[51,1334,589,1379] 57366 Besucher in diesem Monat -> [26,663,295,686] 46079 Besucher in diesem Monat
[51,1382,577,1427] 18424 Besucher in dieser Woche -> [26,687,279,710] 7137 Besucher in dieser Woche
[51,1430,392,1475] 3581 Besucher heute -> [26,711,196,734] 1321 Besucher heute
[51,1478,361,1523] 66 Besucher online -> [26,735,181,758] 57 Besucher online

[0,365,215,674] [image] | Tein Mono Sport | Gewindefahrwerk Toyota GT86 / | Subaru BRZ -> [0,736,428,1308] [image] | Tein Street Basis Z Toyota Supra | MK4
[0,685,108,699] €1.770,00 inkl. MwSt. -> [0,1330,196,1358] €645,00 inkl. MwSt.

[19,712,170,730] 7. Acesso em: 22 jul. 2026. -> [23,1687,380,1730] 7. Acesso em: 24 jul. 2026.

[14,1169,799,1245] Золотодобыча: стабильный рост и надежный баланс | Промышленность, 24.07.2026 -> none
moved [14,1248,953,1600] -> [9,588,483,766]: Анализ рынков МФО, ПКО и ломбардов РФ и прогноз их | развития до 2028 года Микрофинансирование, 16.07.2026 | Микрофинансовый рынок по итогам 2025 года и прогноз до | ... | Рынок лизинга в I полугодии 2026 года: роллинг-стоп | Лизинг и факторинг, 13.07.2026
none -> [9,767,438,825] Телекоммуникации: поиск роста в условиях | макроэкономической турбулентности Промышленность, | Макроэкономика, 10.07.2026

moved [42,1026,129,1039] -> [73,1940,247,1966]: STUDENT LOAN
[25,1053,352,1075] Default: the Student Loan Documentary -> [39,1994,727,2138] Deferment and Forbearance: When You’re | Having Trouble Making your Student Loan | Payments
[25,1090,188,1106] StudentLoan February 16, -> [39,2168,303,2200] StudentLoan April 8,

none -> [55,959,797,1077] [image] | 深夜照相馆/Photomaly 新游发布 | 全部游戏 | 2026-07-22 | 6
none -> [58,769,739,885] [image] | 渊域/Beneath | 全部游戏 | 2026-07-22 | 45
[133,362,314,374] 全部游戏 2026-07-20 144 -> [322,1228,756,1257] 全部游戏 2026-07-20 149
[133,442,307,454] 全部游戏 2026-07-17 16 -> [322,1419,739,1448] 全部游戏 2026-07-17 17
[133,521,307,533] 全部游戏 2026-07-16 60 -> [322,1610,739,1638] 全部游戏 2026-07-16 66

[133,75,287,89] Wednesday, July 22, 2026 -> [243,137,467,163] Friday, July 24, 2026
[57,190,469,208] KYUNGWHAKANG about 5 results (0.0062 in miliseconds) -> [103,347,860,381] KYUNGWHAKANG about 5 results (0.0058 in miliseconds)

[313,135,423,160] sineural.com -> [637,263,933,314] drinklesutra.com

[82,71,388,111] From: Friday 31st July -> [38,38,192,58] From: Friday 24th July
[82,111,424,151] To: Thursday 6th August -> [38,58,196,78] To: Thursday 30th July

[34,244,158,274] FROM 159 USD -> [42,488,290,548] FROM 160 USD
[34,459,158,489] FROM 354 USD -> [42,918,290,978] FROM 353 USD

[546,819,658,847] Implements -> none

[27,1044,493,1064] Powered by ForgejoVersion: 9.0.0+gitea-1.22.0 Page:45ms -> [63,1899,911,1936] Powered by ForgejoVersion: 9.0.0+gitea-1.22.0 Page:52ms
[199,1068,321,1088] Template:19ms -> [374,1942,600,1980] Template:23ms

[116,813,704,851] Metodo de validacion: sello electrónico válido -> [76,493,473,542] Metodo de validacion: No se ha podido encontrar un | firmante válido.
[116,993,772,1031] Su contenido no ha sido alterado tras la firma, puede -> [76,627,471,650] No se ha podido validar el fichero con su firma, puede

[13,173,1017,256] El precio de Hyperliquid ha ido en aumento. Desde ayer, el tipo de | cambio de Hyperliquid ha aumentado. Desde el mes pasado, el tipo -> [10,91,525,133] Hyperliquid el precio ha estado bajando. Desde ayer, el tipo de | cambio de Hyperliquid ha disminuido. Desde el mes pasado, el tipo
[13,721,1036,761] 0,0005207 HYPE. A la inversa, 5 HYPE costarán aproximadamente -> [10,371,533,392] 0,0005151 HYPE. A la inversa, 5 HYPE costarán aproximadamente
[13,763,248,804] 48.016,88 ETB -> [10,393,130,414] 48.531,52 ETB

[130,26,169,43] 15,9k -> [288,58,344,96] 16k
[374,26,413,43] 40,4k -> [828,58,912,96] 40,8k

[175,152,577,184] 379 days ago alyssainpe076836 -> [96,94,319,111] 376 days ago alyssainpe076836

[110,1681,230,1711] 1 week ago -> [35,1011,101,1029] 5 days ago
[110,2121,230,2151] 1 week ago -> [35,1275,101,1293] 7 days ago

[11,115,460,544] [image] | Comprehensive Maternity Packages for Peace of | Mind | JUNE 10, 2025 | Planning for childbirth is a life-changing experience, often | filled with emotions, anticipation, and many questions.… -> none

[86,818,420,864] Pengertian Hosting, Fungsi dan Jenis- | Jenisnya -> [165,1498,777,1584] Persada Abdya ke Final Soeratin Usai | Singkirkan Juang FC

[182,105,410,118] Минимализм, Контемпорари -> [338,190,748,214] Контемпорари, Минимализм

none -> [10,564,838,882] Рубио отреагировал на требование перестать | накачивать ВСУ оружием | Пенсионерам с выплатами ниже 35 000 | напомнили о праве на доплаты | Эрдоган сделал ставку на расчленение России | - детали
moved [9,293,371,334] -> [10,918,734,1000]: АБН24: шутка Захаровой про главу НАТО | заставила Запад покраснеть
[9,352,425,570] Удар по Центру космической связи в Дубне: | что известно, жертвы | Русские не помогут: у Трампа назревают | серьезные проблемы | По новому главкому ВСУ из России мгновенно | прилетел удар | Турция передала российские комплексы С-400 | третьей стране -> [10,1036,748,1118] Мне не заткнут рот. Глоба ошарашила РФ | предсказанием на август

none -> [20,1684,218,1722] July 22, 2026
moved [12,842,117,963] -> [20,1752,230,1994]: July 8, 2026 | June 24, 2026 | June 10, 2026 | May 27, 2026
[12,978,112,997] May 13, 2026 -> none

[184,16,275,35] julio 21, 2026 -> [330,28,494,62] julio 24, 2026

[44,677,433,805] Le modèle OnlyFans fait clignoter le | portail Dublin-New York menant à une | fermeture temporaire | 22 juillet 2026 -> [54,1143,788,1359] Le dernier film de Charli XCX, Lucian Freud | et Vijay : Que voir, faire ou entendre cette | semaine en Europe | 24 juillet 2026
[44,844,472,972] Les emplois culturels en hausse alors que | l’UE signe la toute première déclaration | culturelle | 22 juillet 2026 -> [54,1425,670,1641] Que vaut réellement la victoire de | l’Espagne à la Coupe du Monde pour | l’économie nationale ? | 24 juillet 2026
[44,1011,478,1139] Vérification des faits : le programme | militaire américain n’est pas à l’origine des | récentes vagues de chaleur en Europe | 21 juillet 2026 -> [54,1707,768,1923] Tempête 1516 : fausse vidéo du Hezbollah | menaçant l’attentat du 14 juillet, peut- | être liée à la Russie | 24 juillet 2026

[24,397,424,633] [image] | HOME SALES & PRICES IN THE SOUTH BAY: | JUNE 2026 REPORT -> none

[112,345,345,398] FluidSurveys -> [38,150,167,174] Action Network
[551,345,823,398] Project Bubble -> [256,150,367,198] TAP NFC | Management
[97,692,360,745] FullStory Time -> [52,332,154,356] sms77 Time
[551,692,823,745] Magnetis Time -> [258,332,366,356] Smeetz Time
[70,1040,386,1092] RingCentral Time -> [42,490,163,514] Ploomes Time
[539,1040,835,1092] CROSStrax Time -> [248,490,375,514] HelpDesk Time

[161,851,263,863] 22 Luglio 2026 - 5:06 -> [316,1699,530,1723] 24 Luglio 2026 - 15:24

# # #

What to do:
When the word "Besucher" occurs in a line above, list that line.

Exercise solution:
[51,1334,589,1379] 57366 Besucher in diesem Monat -> [26,663,295,686] 46079 Besucher in diesem Monat
[51,1382,577,1427] 18424 Besucher in dieser Woche -> [26,687,279,710] 7137 Besucher in dieser Woche
[51,1430,392,1475] 3581 Besucher heute -> [26,711,196,734] 1321 Besucher heute
[51,1478,361,1523] 66 Besucher online -> [26,735,181,758] 57 Besucher online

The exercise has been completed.